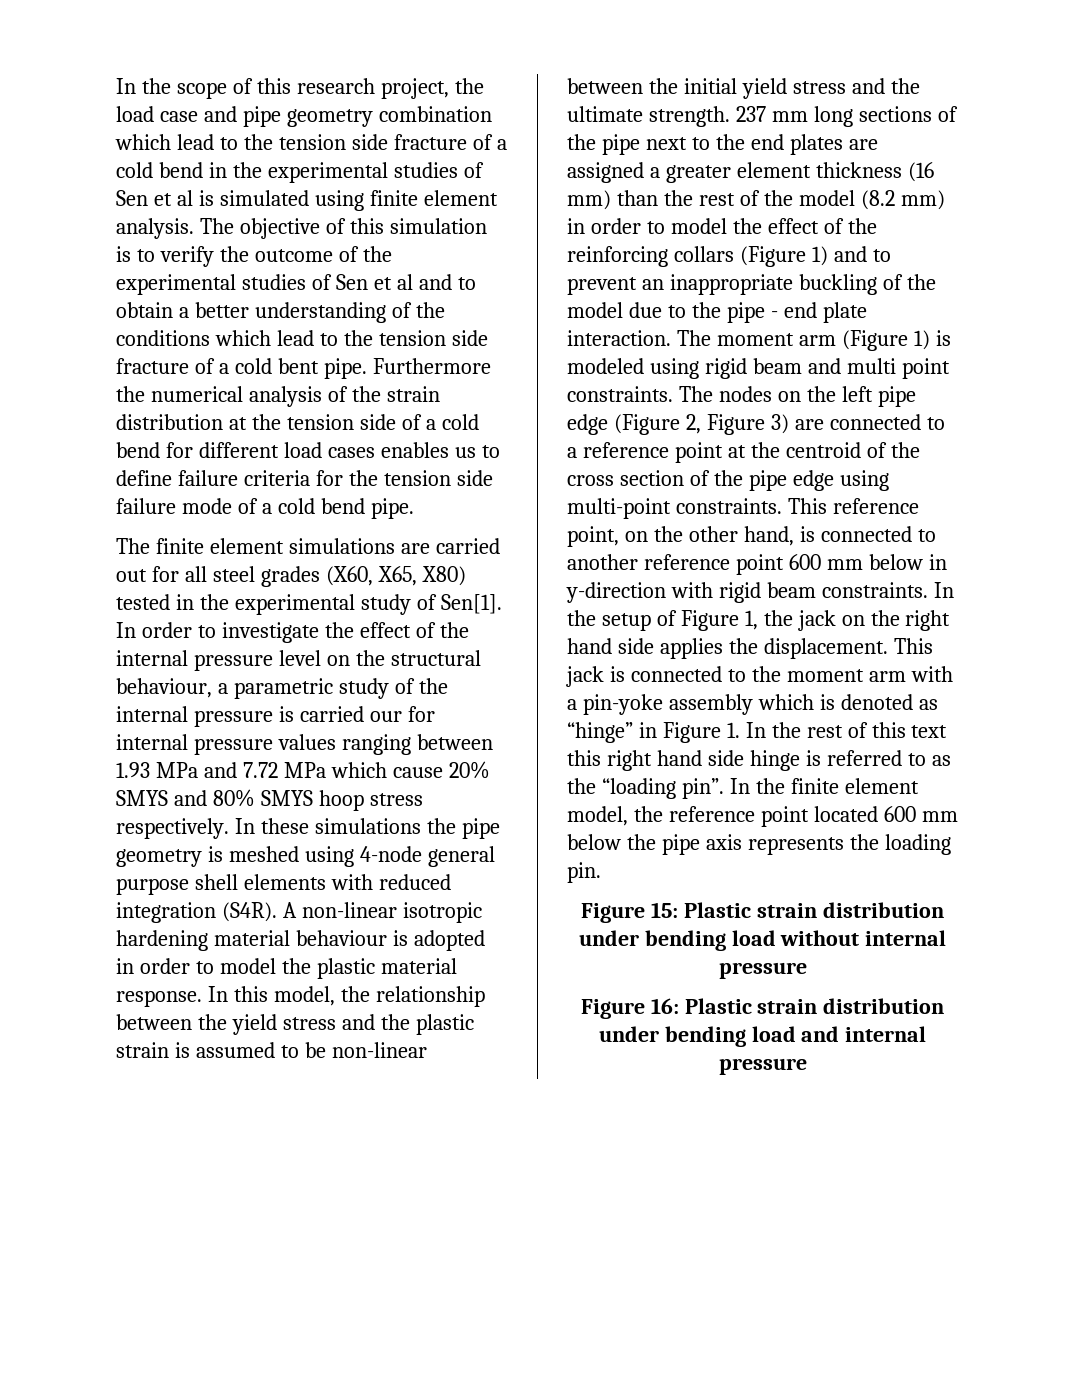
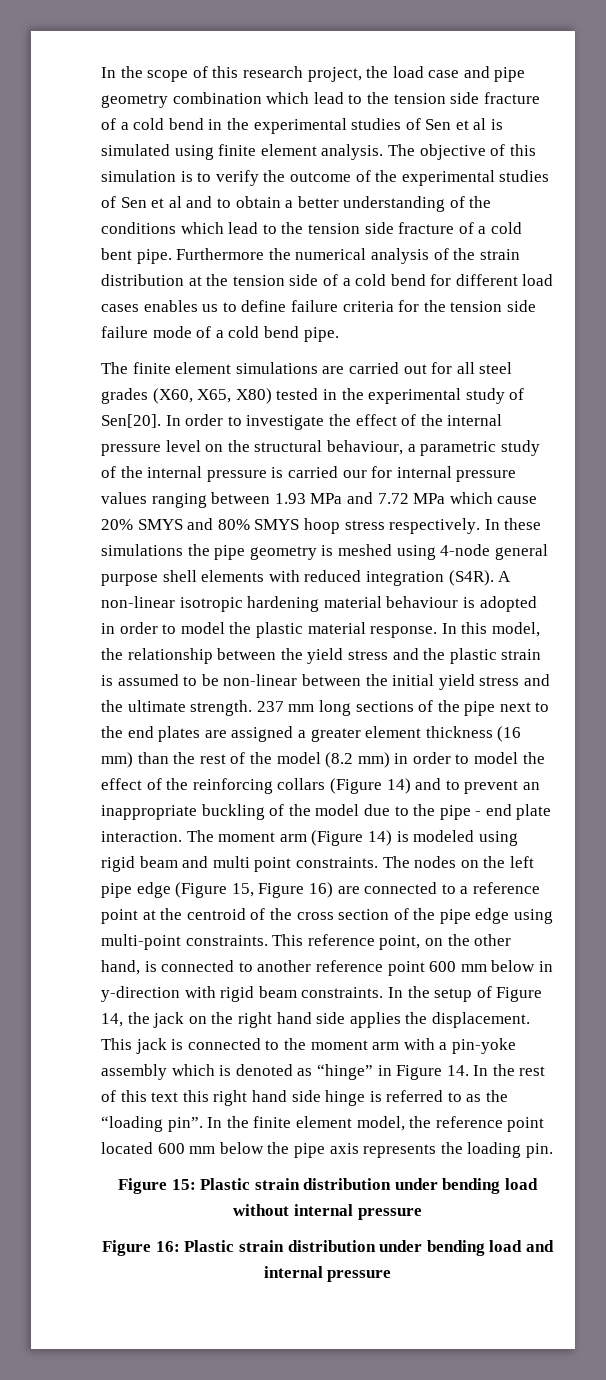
- The finite element simulations are carried out for all steel grades (X60, X65, X80) tested in the experimental study of Sen[1].
+ The finite element simulations are carried out for all steel grades (X60, X65, X80) tested in the experimental study of Sen[20].
- 237 mm long sections of the pipe next to the end plates are assigned a greater element thickness (16 mm) than the rest of the model (8.2 mm) in order to model the effect of the reinforcing collars (Figure 1) and to prevent an inappropriate buckling of the model due to the pipe - end plate interaction.
+ 237 mm long sections of the pipe next to the end plates are assigned a greater element thickness (16 mm) than the rest of the model (8.2 mm) in order to model the effect of the reinforcing collars (Figure 14) and to prevent an inappropriate buckling of the model due to the pipe - end plate interaction.
- The moment arm (Figure 1) is modeled using rigid beam and multi point constraints.
+ The moment arm (Figure 14) is modeled using rigid beam and multi point constraints.
- The nodes on the left pipe edge (Figure 2, Figure 3) are connected to a reference point at the centroid of the cross section of the pipe edge using multi-point constraints.
+ The nodes on the left pipe edge (Figure 15, Figure 16) are connected to a reference point at the centroid of the cross section of the pipe edge using multi-point constraints.
- In the setup of Figure 1, the jack on the right hand side applies the displacement.
+ In the setup of Figure 14, the jack on the right hand side applies the displacement.
- This jack is connected to the moment arm with a pin-yoke assembly which is denoted as “hinge” in Figure 1. In the rest of this text this right hand side hinge is referred to as the “loading pin”.
+ This jack is connected to the moment arm with a pin-yoke assembly which is denoted as “hinge” in Figure 14. In the rest of this text this right hand side hinge is referred to as the “loading pin”.

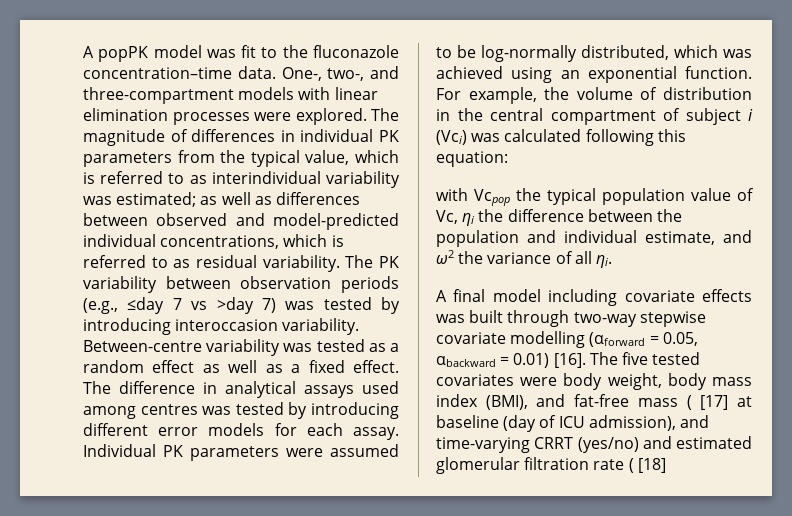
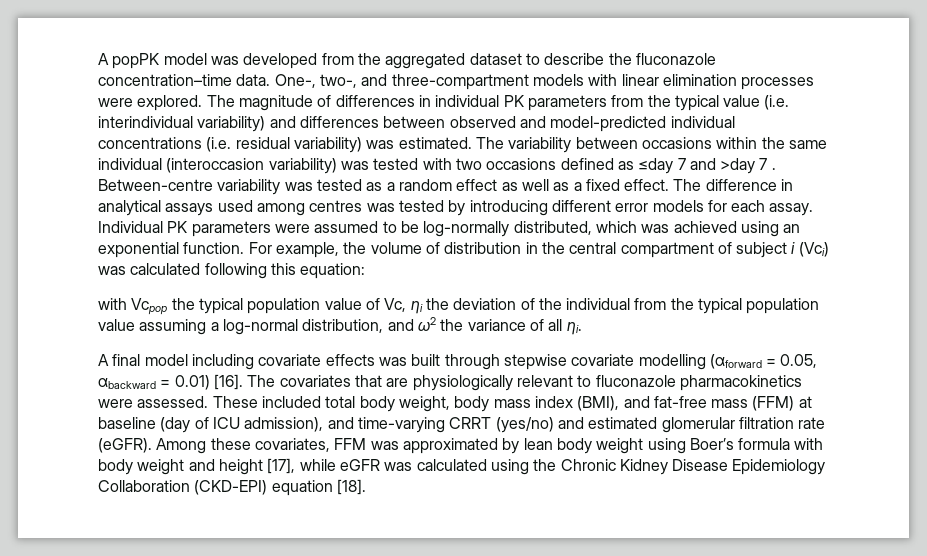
- A popPK model was fit to the fluconazole concentration–time data.
+ A popPK model was developed from the aggregated dataset to describe the fluconazole concentration–time data.
- The magnitude of differences in individual PK parameters from the typical value, which is referred to as interindividual variability was estimated; as well as differences between observed and model-predicted individual concentrations, which is referred to as residual variability. The PK variability between observation periods (e.g., ≤day 7 vs >day 7) was tested by introducing interoccasion variability.
+ The magnitude of differences in individual PK parameters from the typical value (i.e. interindividual variability) and differences between observed and model-predicted individual concentrations (i.e. residual variability) was estimated. The variability between occasions within the same individual (interoccasion variability) was tested with two occasions defined as ≤day 7 and >day 7 .
- with Vcpop the typical population value of Vc, ηi the difference between the population and individual estimate, and ω2 the variance of all ηi.
+ with Vcpop the typical population value of Vc, ηi the deviation of the individual from the typical population value assuming a log-normal distribution, and ω2 the variance of all ηi.
- A final model including covariate effects was built through two-way stepwise covariate modelling (αforward = 0.05, αbackward = 0.01) [16].
+ A final model including covariate effects was built through stepwise covariate modelling (αforward = 0.05, αbackward = 0.01) [16].
- The five tested covariates were body weight, body mass index (BMI), and fat-free mass ( [17] at baseline (day of ICU admission), and time-varying CRRT (yes/no) and estimated glomerular filtration rate ( [18]
+ The covariates that are physiologically relevant to fluconazole pharmacokinetics were assessed. These included total body weight, body mass index (BMI), and fat-free mass (FFM) at baseline (day of ICU admission), and time-varying CRRT (yes/no) and estimated glomerular filtration rate (eGFR). Among these covariates, FFM was approximated by lean body weight using Boer’s formula with body weight and height [17], while eGFR was calculated using the Chronic Kidney Disease Epidemiology Collaboration (CKD-EPI) equation [18].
☆ ☆ ☆
# YOUR GOAL:
Provide every line from the material that contains the word "data".

# REPLY:
- A popPK model was fit to the fluconazole concentration–time data.
+ A popPK model was developed from the aggregated dataset to describe the fluconazole concentration–time data.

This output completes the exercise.